Grafeneck – Rainer Gross

 

Grafeneck | Rainer Gross | Goldmann | erschienen am: 11.01.2010 | Taschenbuch | 224 Seiten | 9.00€ (D)

 

Klappentext…

Es gibt Verbrechen, die nie verjähren. Auch nicht am Ende der Welt, in einem Dorf auf der Schwäbischen Alb. Hermann Mauser, verschrobener Kauz, Eigenbrötler und Hobbyhöhlenforscher entdeckt auf einem seiner Ausflüge eine Leiche in den Eingeweiden eines Berges. Mit ihr kommt auch die Vergangenheit wieder ans Tageslicht, über die viele lieber geschwiegen hätten – und eine Schuld, die niemand vergeben kann …

Autor…

Rainer Gross wurde 1962 in Reutlingen, Baden-Württemberg, geboren. Er studierte Philosophie und Literaturwissenschaft in Tübingen, danach folgte ein Studium an einem theologischen Seminar. Er ist verheiratet und lebt seit 2002 als freier Schriftsteller in Ahrensburg. Für sein Debüt „Grafeneck“ wurde er mit dem „Friedrich-Glauser-Preis“ ausgezeichnet.

Meine Meinung…

Auf der Suche nach der Geschichte der Leiche muss Mauser tiefer Graben und stößt so auch auf die deutsche Vergangenheit. Es wird im Buch sehr gut beschrieben wie es damals war als die Nazis an der Macht waren. Ich fand es sehr interessant und informativ über die damalige Zeit zu erfahren. Es wurde sehr gut beschrieben wie die Juden und Behinderten in den Bussen abgeholt wurden und die Mitbürger dachten, dass sie nur in ein Heim gebracht wurden. Später als die Mitbürger dann ahnten was in Grafeneck wirklich passierte wurde auch sehr gut die Angst beschrieben als die behinderten Kinder, Freunde oder Eltern abgeholt wurden. Trotz dessen das in dem Buch über die für manche langweilige oder sehr schwer verstehende Vergangenheit berichtet wurde, war das sehr gut in einem spannenden Roman verpackt. Mauser war durch irgendetwas mit der Leiche verbunden das merkt man schon am Anfang, vielleicht weil er sie fand, vielleicht auch aus einem andere Grund…? Die Höhle in der Herrmann die Leiche fand wurde auch sehr gut beschrieben und ich konnte mir jeden Gang und Winkel sehr gut vorstellen. In dem Dorf war es wie man sich so ein typisches kleines Dorf eben vorstellt, jeder kennt jeden, jeder weiß etwas sagt aber nichts.

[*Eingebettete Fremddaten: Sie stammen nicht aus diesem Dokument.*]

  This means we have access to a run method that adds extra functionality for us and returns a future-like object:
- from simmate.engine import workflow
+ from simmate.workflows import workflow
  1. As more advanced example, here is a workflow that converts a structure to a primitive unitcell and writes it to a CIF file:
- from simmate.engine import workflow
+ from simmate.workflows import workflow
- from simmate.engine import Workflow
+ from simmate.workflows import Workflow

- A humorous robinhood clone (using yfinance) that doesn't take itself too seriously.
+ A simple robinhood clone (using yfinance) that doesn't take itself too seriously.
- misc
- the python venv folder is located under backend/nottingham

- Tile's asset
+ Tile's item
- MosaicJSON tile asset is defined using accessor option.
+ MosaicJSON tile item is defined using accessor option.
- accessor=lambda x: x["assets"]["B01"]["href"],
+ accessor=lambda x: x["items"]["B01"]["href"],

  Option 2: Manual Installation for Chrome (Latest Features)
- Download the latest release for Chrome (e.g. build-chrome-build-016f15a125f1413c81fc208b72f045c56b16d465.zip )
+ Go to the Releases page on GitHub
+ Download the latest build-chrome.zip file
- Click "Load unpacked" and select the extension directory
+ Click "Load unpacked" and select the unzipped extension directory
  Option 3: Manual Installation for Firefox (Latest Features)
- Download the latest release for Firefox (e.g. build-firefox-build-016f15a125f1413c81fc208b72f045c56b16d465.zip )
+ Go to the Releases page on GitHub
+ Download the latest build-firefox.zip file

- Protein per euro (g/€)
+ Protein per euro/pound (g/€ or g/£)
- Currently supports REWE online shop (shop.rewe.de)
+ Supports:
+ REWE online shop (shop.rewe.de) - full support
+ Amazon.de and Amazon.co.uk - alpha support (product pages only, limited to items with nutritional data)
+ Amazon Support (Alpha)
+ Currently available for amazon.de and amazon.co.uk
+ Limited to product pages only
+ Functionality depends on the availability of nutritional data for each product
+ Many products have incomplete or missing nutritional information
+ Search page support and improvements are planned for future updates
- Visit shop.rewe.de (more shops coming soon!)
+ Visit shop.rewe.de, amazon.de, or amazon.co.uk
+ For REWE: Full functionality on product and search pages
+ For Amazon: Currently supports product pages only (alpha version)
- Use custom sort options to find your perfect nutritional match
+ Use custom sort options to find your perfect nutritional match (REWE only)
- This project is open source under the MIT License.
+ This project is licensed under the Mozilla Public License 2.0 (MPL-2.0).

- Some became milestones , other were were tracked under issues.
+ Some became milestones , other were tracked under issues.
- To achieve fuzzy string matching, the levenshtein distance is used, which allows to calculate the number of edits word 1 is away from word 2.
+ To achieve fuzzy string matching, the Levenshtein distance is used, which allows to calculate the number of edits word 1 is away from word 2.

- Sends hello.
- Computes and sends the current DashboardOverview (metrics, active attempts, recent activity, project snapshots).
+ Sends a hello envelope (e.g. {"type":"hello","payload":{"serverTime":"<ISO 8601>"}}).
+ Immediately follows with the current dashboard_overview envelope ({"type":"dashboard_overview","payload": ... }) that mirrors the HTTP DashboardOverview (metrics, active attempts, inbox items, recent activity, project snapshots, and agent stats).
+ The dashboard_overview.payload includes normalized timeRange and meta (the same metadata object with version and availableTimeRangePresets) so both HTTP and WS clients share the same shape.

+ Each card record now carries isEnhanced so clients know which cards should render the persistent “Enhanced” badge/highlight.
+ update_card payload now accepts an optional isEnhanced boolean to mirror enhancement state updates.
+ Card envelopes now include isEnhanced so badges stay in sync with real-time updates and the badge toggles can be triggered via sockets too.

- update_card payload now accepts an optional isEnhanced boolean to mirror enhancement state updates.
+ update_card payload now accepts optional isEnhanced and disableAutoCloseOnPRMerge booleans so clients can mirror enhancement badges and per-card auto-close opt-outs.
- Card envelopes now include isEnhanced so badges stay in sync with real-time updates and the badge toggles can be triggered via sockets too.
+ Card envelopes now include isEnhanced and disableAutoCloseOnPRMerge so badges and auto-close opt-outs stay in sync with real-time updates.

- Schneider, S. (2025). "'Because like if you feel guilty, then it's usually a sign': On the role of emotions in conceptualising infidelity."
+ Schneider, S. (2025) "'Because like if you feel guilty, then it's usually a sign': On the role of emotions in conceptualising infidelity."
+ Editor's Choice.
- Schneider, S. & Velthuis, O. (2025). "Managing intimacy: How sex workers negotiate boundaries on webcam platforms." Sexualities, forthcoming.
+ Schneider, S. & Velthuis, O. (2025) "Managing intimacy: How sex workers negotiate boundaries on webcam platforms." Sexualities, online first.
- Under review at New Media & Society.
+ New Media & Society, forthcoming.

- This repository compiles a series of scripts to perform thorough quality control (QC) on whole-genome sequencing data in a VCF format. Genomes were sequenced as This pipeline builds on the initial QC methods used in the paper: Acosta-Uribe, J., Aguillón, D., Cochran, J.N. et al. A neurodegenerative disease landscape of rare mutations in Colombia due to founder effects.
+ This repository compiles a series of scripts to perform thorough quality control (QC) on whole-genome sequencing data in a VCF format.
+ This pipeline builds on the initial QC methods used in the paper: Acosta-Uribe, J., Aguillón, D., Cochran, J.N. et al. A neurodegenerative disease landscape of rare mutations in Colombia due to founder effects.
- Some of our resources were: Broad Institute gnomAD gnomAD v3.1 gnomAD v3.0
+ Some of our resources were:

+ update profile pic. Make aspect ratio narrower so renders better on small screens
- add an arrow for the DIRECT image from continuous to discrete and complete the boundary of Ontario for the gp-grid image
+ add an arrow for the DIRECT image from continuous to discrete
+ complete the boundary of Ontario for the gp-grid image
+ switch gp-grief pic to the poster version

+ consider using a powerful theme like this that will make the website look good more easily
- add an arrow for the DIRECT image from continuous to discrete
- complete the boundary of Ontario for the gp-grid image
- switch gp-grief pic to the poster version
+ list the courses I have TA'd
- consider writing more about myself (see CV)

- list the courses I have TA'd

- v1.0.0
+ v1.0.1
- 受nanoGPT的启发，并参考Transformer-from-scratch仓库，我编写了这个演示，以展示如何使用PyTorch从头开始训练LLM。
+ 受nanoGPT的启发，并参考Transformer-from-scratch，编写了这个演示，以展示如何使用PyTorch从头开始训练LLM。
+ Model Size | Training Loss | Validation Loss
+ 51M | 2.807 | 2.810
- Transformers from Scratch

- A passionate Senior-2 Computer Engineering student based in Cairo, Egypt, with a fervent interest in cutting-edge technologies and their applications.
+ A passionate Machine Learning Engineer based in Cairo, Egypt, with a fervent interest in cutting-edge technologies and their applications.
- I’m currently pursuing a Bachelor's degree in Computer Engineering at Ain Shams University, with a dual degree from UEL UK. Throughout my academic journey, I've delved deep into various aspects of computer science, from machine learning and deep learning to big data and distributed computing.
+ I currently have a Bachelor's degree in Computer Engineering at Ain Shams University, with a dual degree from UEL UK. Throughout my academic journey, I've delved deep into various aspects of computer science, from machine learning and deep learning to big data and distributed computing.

Grafeneck ist kein fiktiver Ort, den gibt es wirklich. 1940 wurden dort 10.654 behinderte Männer, Frauen und Kinder in Gaskammern umgebracht. Heute ist dort eine Gedenkstätte und ein Wohnheim für Behinderte. Ein Buch mit Namen und der Alphabet-Garten gedenken an die Opfer. In einem Dokumentationszentrum kann man an einigen Tafeln von Grafeneck und der dort durchgeführten Euthanasie lesen.

Fazit…

Ich fand die Thematik des Buches sehr interessant hätte mir aber an manchen Teilen etwas mehr Spannung gewünscht. Ich gebe dem Buch 4 Rosen.